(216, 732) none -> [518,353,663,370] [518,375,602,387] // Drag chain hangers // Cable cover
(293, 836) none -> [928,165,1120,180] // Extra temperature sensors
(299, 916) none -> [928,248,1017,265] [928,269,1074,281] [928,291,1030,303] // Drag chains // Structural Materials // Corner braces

_ _ _

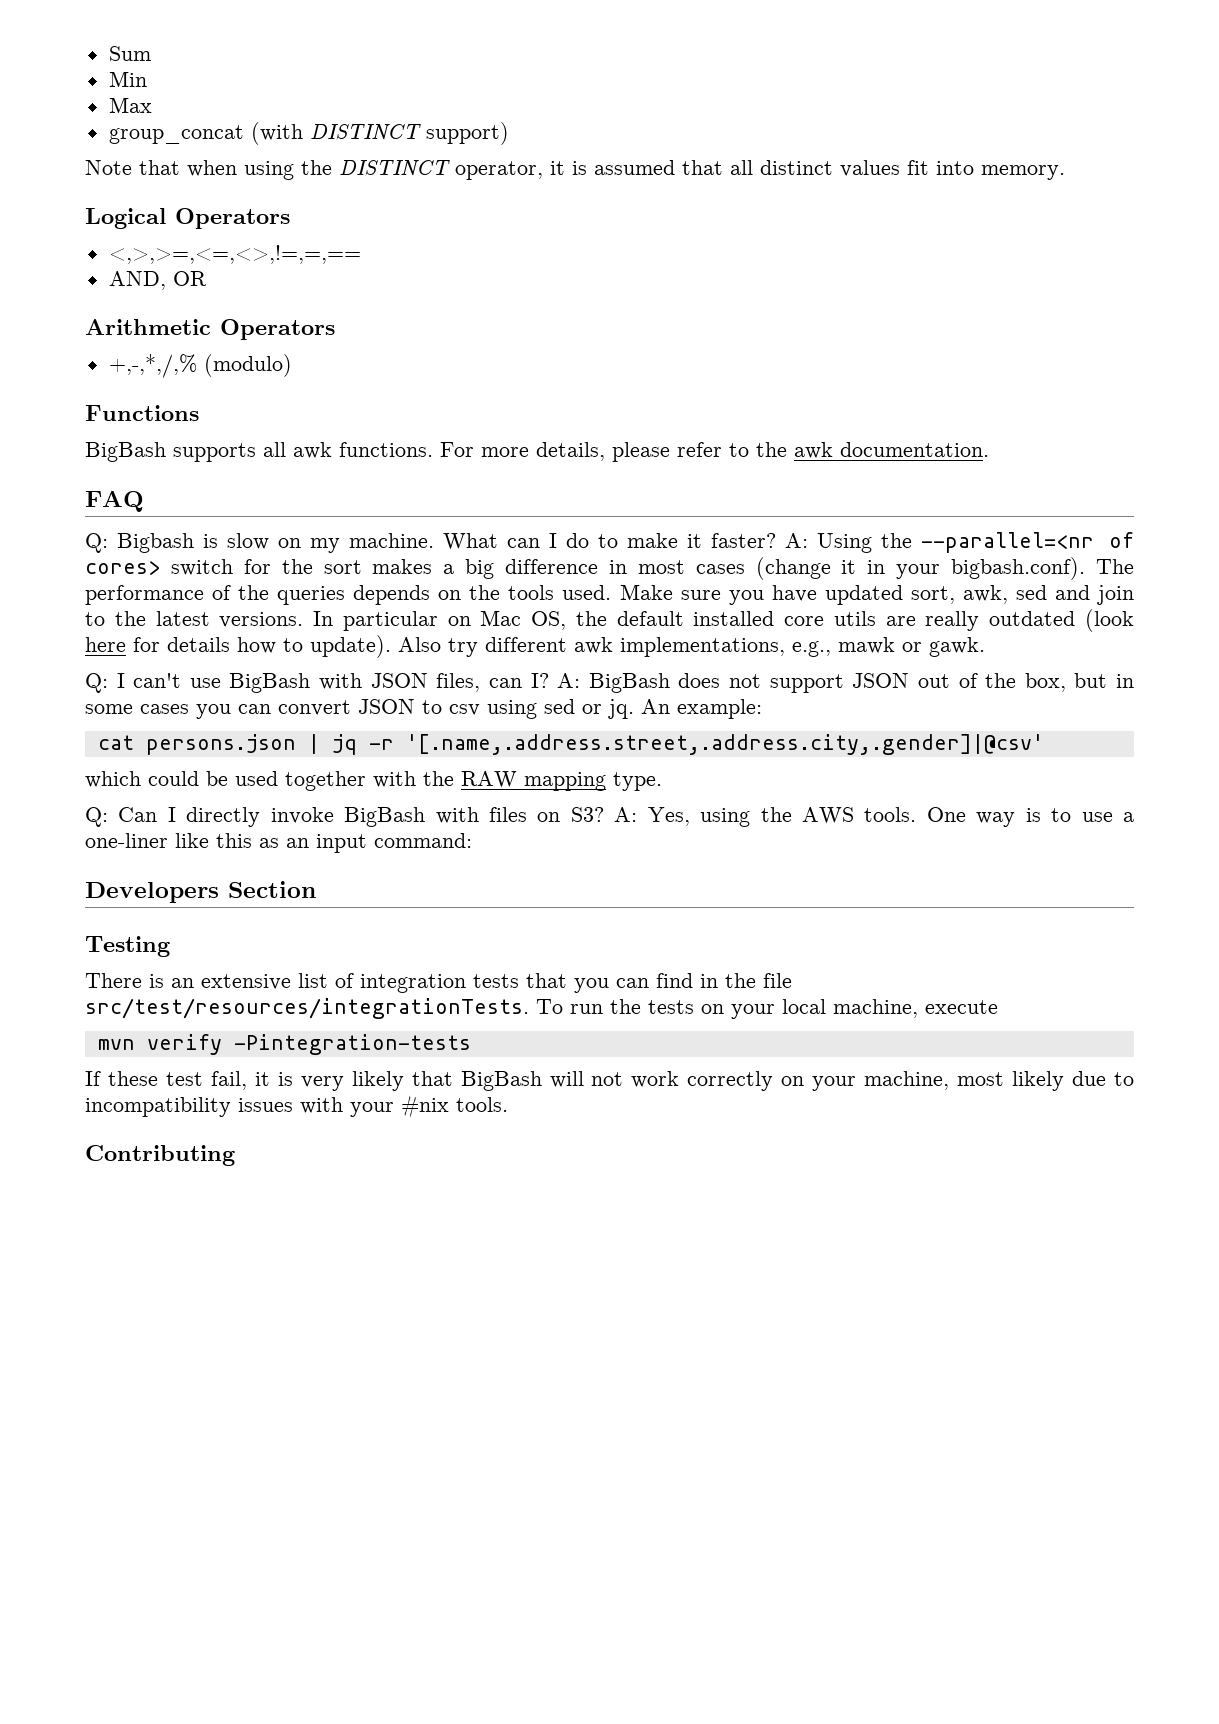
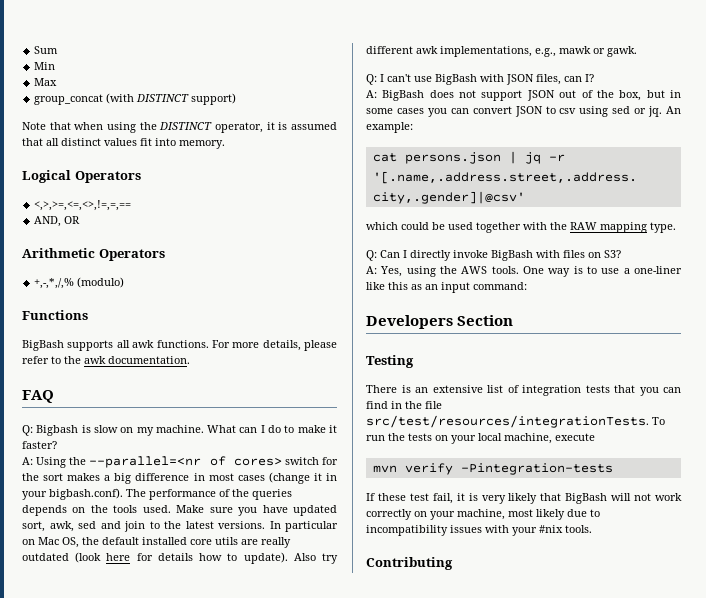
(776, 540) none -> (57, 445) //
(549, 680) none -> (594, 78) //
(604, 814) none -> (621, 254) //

_ _ _

» EXERCISE REQUIREMENTS: Write out exactly the lines above between the line with "(776, 540) none -> (57, 445) //" and the line with "(604, 814) none -> (621, 254) //", inclusive, and nothing beyond them.

» RESULT OF THE EXERCISE:
(776, 540) none -> (57, 445) //
(549, 680) none -> (594, 78) //
(604, 814) none -> (621, 254) //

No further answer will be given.